**What to produce:**
Once every line below has been checked for "skate", give only the number of lines that have it.

Provided entries below:

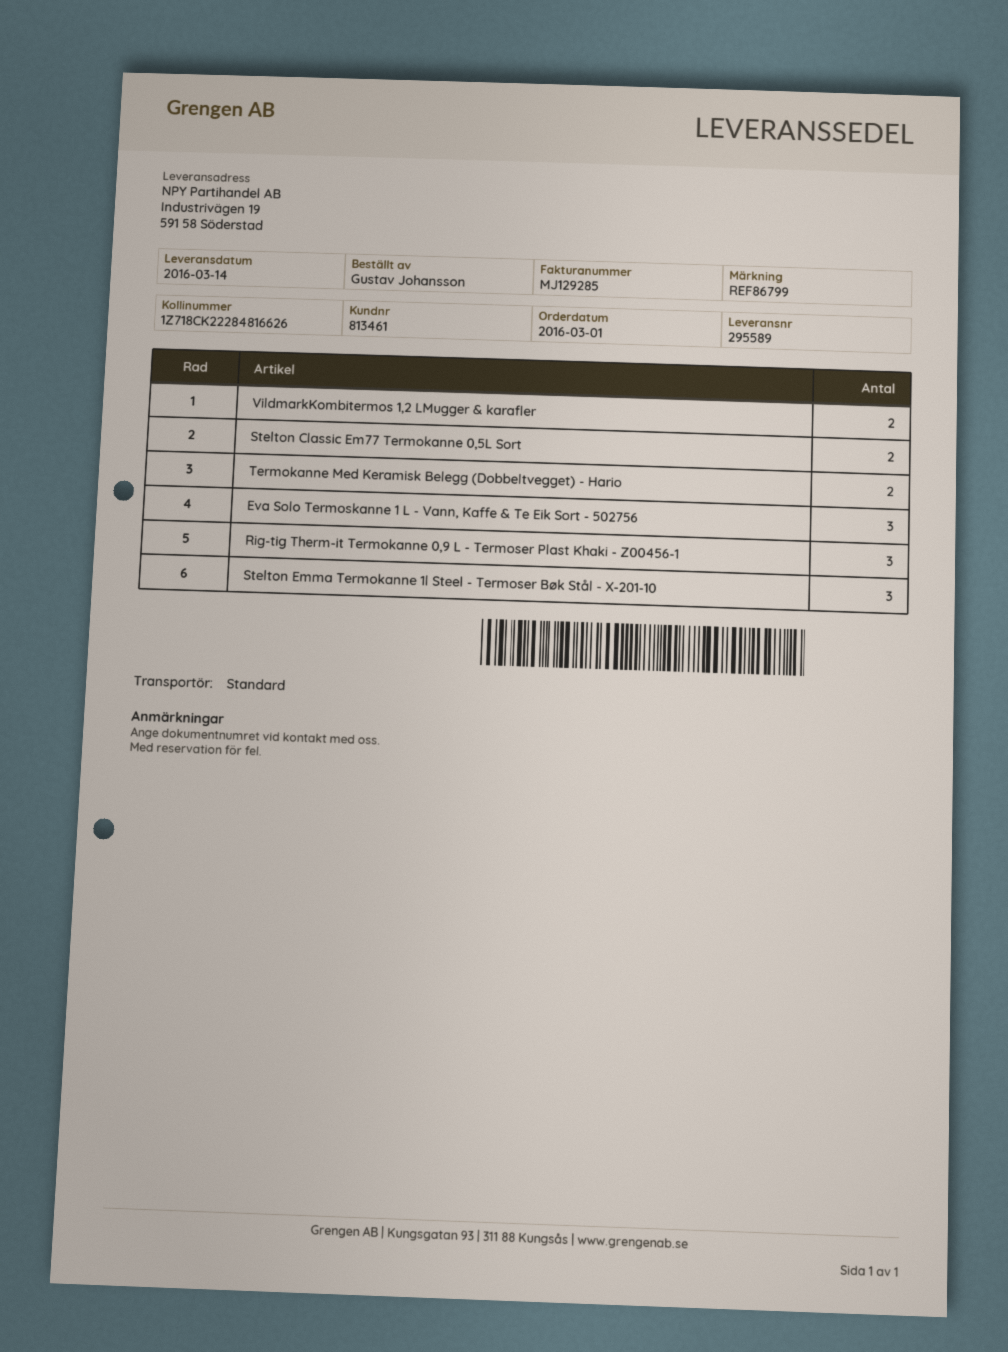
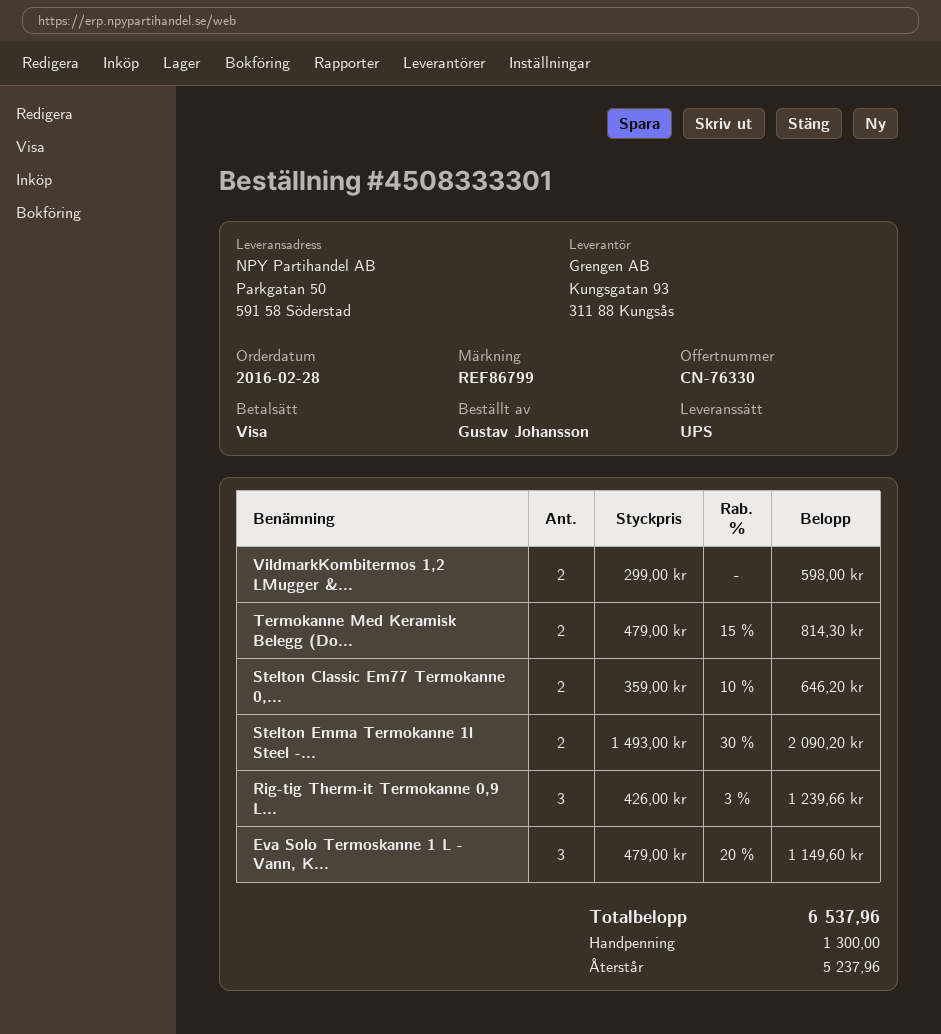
order date: 2016-03-01 -> 2016-02-28
shipping method: standard -> UPS
ship to: Industrivägen 19, 591 58 Söderstad -> Parkgatan 50, 591 58 Söderstad
Stelton Emma Termokanne 1l Steel - Termoser Bøk Stål - X-201-10: 3 -> 2

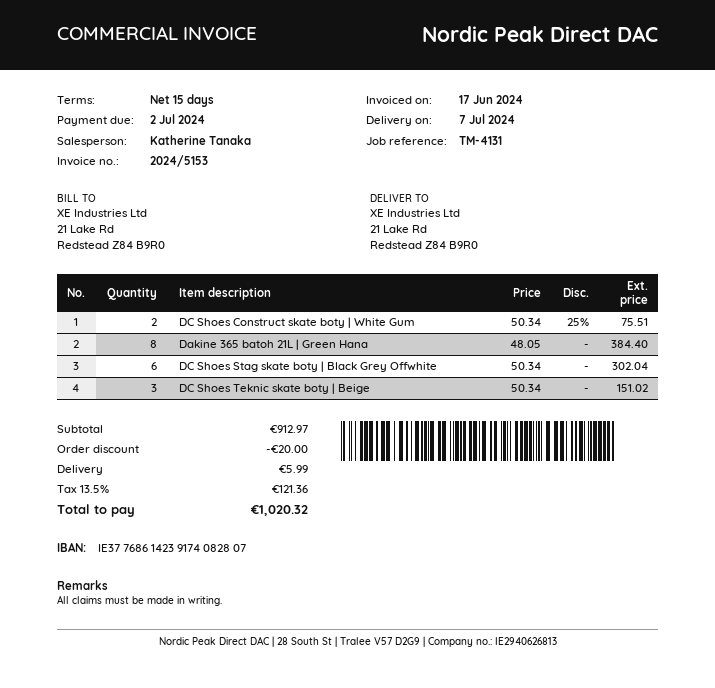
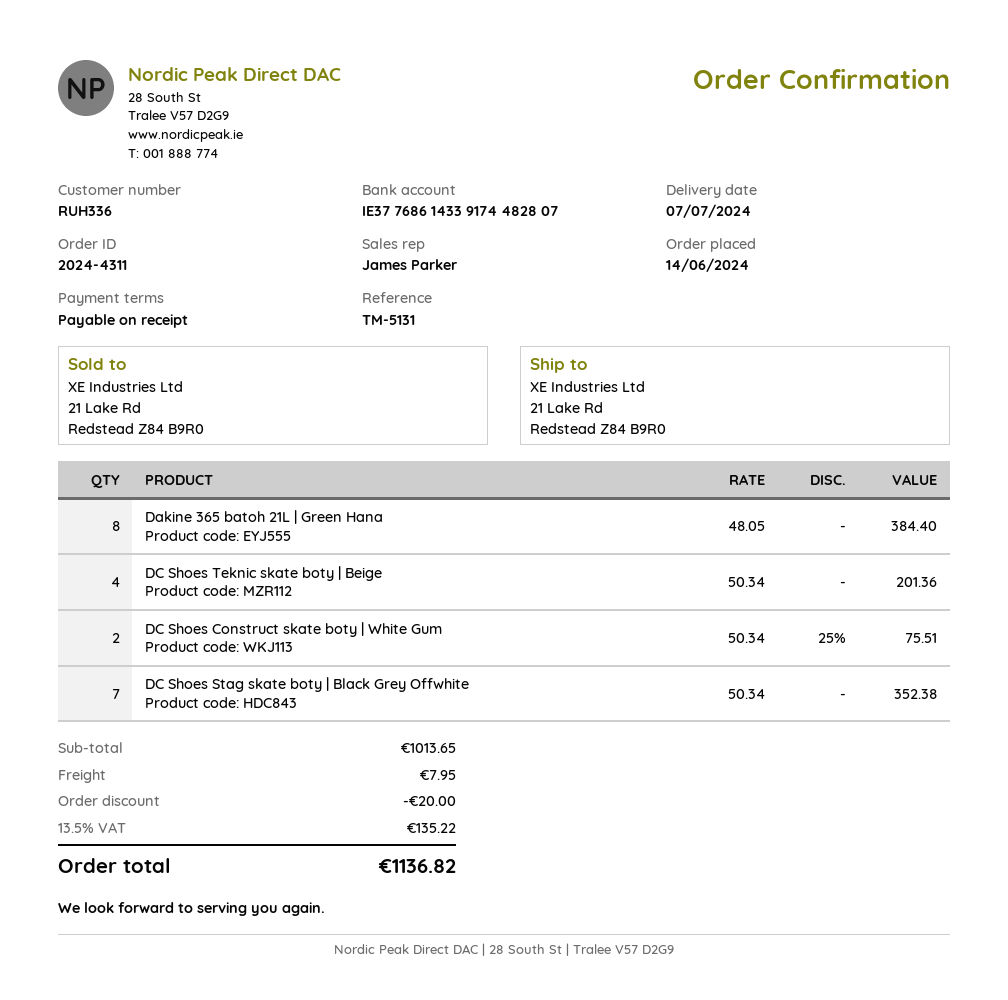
payment terms: 15 days -> on receipt
reference: TM-4131 -> TM-5131
sales rep: Katherine Tanaka -> James Parker
bank account: IE37768614239174082807 -> IE37768614339174482807
DC Shoes Stag skate boty | Black Grey Offwhite: 6 x 50.34 = 302.04 -> 7 x 50.34 = 352.38
DC Shoes Teknic skate boty | Beige: 3 x 50.34 = 151.02 -> 4 x 50.34 = 201.36
subtotal: 912.97 -> 1013.65
shipping: 5.99 -> 7.95
tax: 13.5% = 121.36 -> 13.5% = 135.22
total: 1020.32 -> 1136.82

End of Provided entries.

**Exercise response:**
2